* _PROBLEM STATEMENT_: Nothing outside the range is wanted. Repeat exactly the lines below from the one with "TURNO: | Noche" through the one with "- Es equilibrable: el".

* _EXTRACTED ENTRIES_:

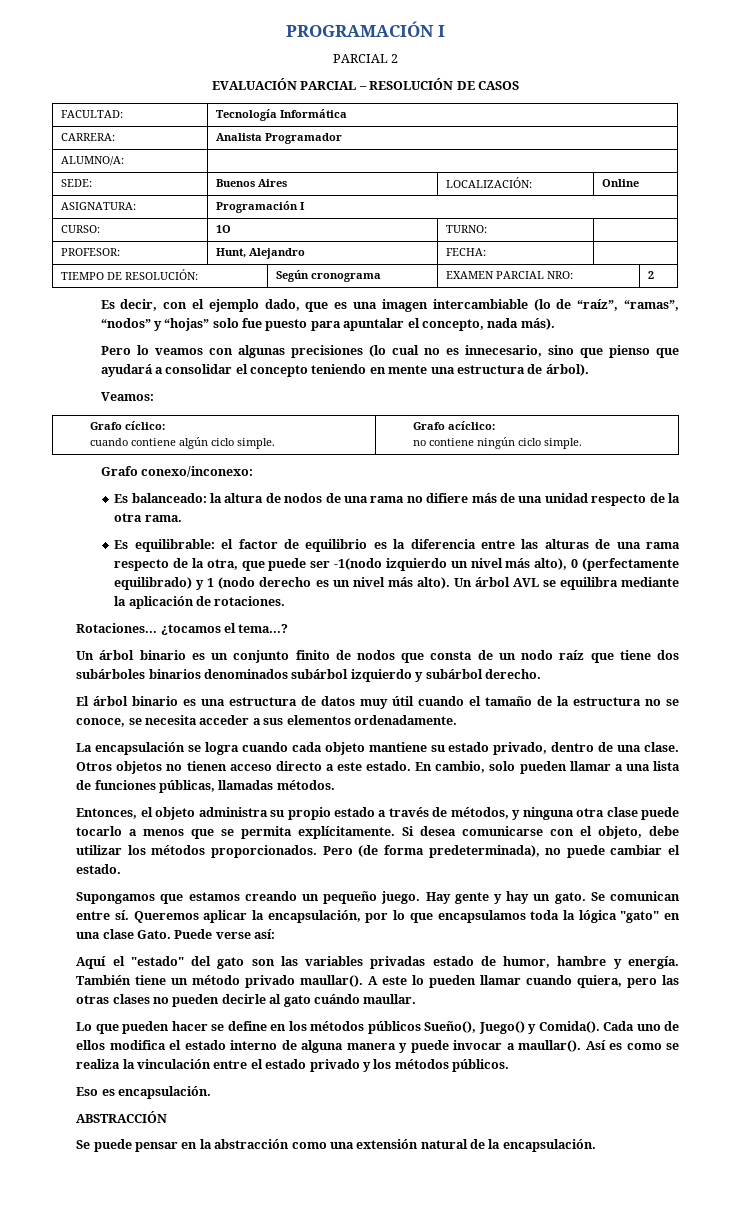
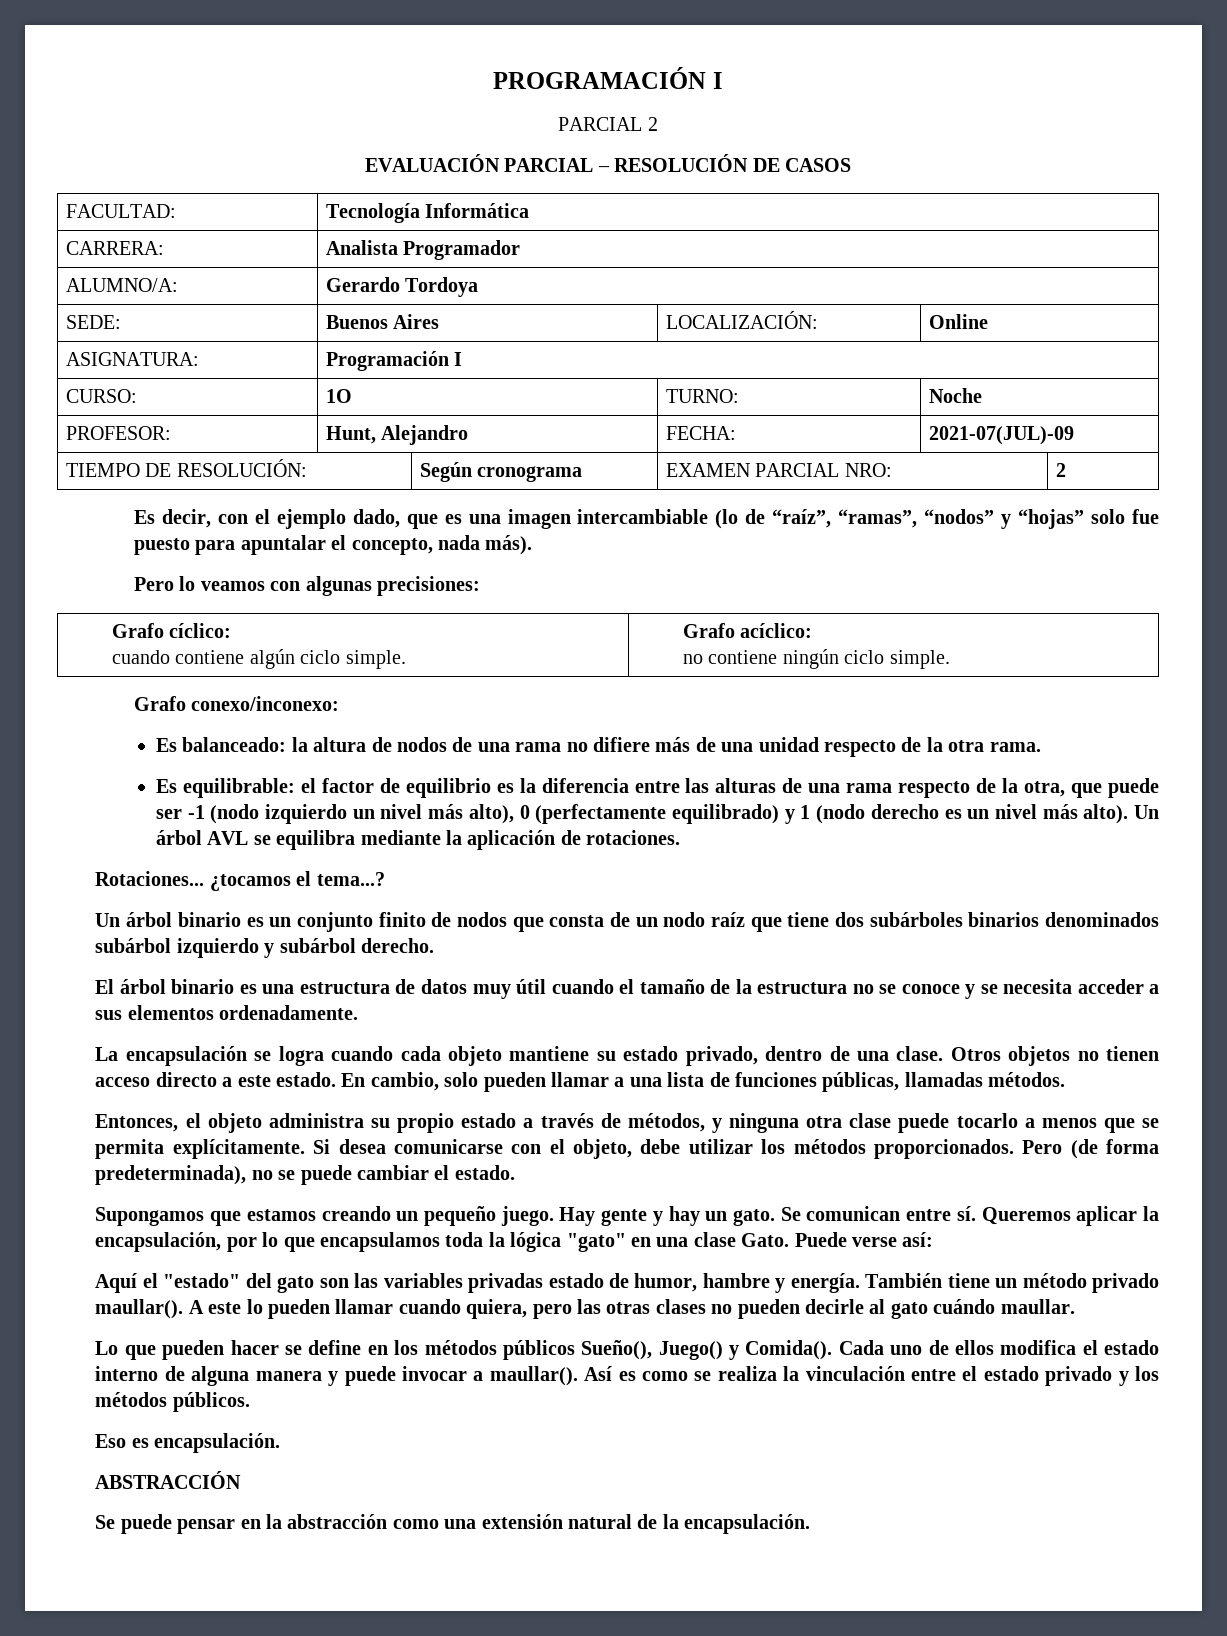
- ALUMNO/A: |
+ ALUMNO/A: | Gerardo Tordoya
- CURSO: | 1O | TURNO: |
+ CURSO: | 1O | TURNO: | Noche
- PROFESOR: | Hunt, Alejandro | FECHA: |
+ PROFESOR: | Hunt, Alejandro | FECHA: | 2021-07(JUL)-09
- Pero lo veamos con algunas precisiones (lo cual no es innecesario, sino que pienso que ayudará a consolidar el concepto teniendo en mente una estructura de árbol).
- Veamos:
+ Pero lo veamos con algunas precisiones:
- Es equilibrable: el factor de equilibrio es la diferencia entre las alturas de una rama respecto de la otra, que puede ser -1(nodo izquierdo un nivel más alto), 0 (perfectamente equilibrado) y 1 (nodo derecho es un nivel más alto).
+ Es equilibrable: el factor de equilibrio es la diferencia entre las alturas de una rama respecto de la otra, que puede ser -1 (nodo izquierdo un nivel más alto), 0 (perfectamente equilibrado) y 1 (nodo derecho es un nivel más alto).
- El árbol binario es una estructura de datos muy útil cuando el tamaño de la estructura no se conoce, se necesita acceder a sus elementos ordenadamente.
+ El árbol binario es una estructura de datos muy útil cuando el tamaño de la estructura no se conoce y se necesita acceder a sus elementos ordenadamente.
- Pero (de forma predeterminada), no puede cambiar el estado.
+ Pero (de forma predeterminada), no se puede cambiar el estado.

* _SOLUTION TO THIS PROBLEM_:
+ CURSO: | 1O | TURNO: | Noche
- PROFESOR: | Hunt, Alejandro | FECHA: |
+ PROFESOR: | Hunt, Alejandro | FECHA: | 2021-07(JUL)-09
- Pero lo veamos con algunas precisiones (lo cual no es innecesario, sino que pienso que ayudará a consolidar el concepto teniendo en mente una estructura de árbol).
- Veamos:
+ Pero lo veamos con algunas precisiones:
- Es equilibrable: el factor de equilibrio es la diferencia entre las alturas de una rama respecto de la otra, que puede ser -1(nodo izquierdo un nivel más alto), 0 (perfectamente equilibrado) y 1 (nodo derecho es un nivel más alto).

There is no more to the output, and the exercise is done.